======== RECORDS FOR THE EXERCISE

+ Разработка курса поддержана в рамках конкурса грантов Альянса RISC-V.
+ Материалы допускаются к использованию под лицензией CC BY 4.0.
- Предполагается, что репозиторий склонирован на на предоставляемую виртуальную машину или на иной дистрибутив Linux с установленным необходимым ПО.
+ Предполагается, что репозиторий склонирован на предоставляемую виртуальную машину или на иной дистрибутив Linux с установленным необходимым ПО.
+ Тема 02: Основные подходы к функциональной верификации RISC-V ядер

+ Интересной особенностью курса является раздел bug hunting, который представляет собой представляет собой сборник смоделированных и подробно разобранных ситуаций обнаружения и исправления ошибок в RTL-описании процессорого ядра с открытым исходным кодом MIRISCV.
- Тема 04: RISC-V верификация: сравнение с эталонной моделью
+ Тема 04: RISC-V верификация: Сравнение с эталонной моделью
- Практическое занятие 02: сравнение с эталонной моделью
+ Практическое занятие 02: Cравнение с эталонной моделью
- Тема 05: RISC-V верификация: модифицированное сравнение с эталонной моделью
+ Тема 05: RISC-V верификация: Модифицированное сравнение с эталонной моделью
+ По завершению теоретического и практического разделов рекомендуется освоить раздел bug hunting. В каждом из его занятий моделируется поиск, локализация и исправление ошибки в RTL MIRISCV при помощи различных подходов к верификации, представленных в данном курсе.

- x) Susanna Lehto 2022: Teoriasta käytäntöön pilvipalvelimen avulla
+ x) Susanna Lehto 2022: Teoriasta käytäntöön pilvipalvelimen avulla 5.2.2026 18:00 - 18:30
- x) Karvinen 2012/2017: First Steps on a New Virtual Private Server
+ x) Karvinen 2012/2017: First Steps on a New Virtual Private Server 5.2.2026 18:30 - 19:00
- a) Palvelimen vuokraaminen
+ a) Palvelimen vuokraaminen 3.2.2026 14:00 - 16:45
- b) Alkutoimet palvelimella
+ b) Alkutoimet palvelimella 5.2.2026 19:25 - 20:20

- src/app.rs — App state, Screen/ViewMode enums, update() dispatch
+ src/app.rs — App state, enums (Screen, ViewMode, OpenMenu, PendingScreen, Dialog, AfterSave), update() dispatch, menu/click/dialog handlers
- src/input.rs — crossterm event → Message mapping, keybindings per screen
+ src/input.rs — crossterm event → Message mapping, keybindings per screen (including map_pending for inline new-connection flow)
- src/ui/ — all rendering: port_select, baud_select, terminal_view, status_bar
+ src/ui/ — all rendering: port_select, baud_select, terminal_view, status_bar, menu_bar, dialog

================

▶ _REQUIREMENT_
State how many lines of the data above contain the string "avulla", and give no other words.

▶ _ANSWER FOR THIS EXERCISE_
2